[R] Memory Fragmentation in R
Prof Brian Ripley
ripley at stats.ox.ac.uk
Sat Feb 19 20:52:12 CET 2005
BTW, I think this is really an R-devel question, and if you want to pursue
this please use that list. (See the posting guide as to why I think so.)
This looks like fragmentation of the address space: many of us are using
64-bit OSes with 2-4Gb of RAM precisely to avoid such fragmentation.
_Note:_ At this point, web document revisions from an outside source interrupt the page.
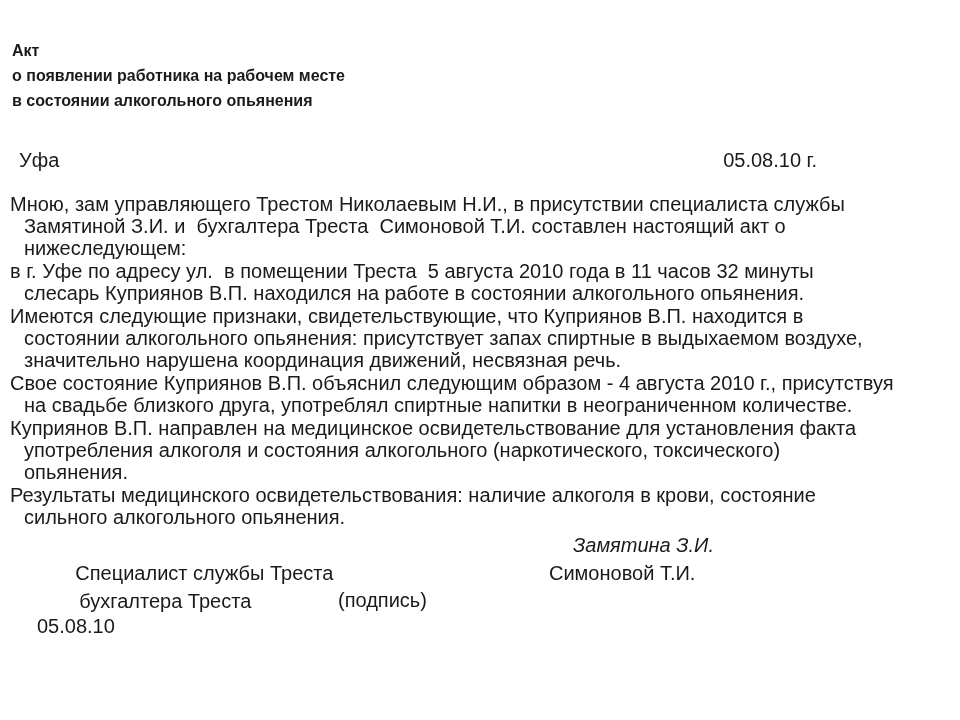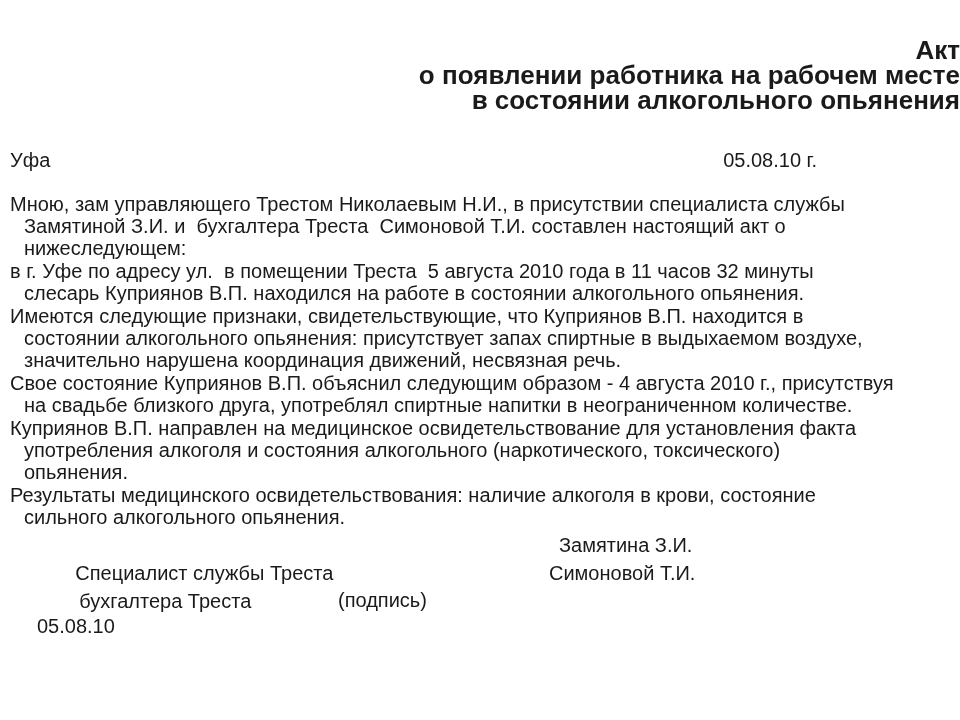--- a/index.html
+++ b/index.html
@@ -14,10 +14,11 @@
   }
   .title-block {
     padding-top: 38px;
-    text-align: right;
+    text-align: left;
     font-weight: bold;
-    font-size: 26px;
+    font-size: 16px;
     line-height: 25px;
+    padding-left: 12px;
   }
   .meta-row {
     margin-top: 36px;

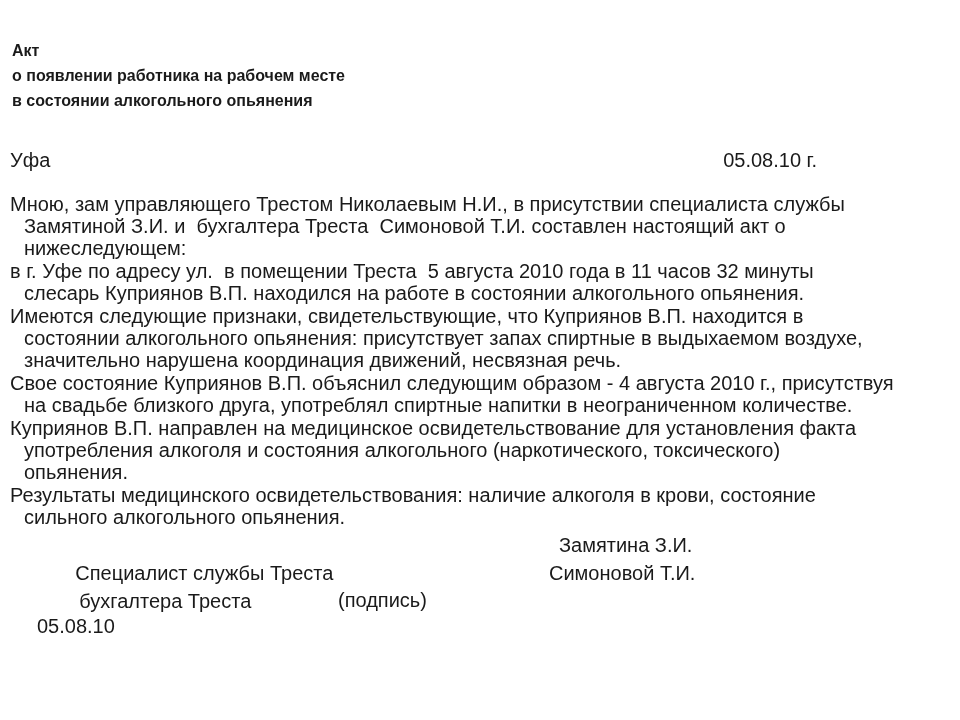--- a/index.html
+++ b/index.html
@@ -22,7 +22,7 @@
   }
   .meta-row {
     margin-top: 36px;
-    padding-left: 10px;
+    padding-left: 19px;
     padding-right: 143px;
     display: flex;
     justify-content: space-between;

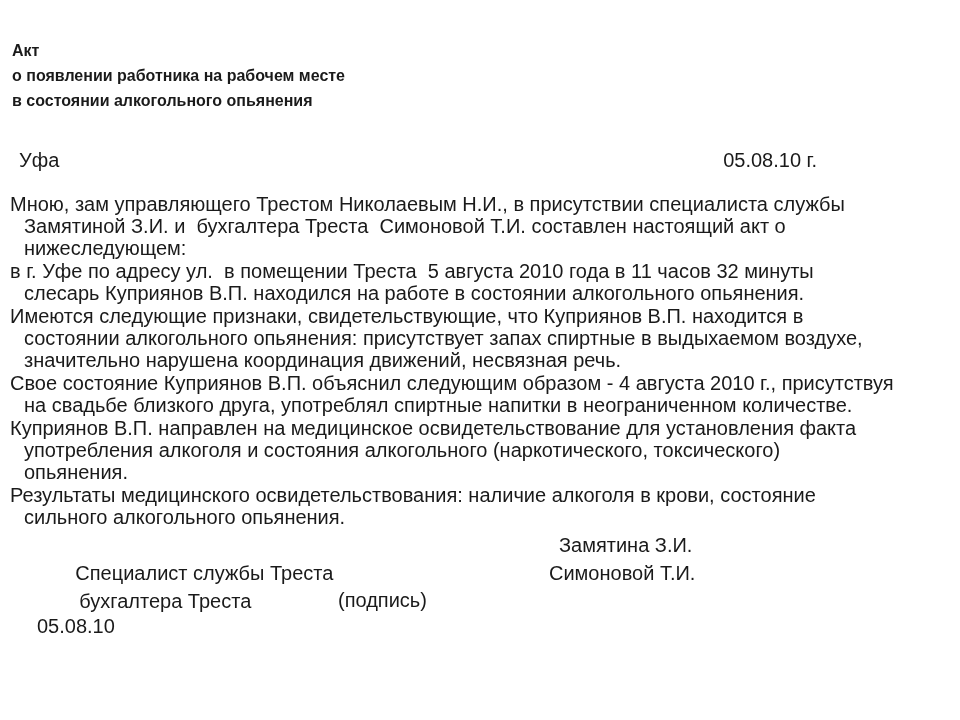--- a/index.html
+++ b/index.html
@@ -55,7 +55,7 @@
   .role.r1 { padding-left: 42px; }
   .role.r2 { padding-left: 46px; }
   .name { position: absolute; top: 0; }
-  .name.n1 { left: 559px; }
+  .name.n1 { left: 573px; font-style: italic; }
   .name.n2 { left: 503px; margin-left: 46px; }
   .sig-caption {
     height: 27px;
Notice (memory.c line 1829 in the current sources) that large vectors are
malloc-ed separately, so this is a malloc failure, and there is not a lot
R can do about how malloc fragments the (presumably in your case as you
did not say) 32-bit process address space.
The message
1101.7 Mbytes of heap free (51%)
is a legacy of an earlier gc() and is not really `free': I believe it
means something like `may be allocated before garbage collection is
triggered': see memory.c.
On Sat, 19 Feb 2005, Nawaaz Ahmed wrote:
> I have a data set of roughly 700MB which during processing grows up to 2G (
> I'm using a 4G linux box). After the work is done I clean up (rm()) and the
> state is returned to 700MB. Yet I find I cannot run the same routine again as
> it claims to not be able to allocate memory even though gcinfo() claims there
> is 1.1G left.
>
> At the start of the second time
> ===============================
> used (Mb) gc trigger (Mb)
> Ncells 2261001 60.4 3493455 93.3
> Vcells 98828592 754.1 279952797 2135.9
>
> Before Failing
> ==============
> Garbage collection 459 = 312+51+96 (level 0) ...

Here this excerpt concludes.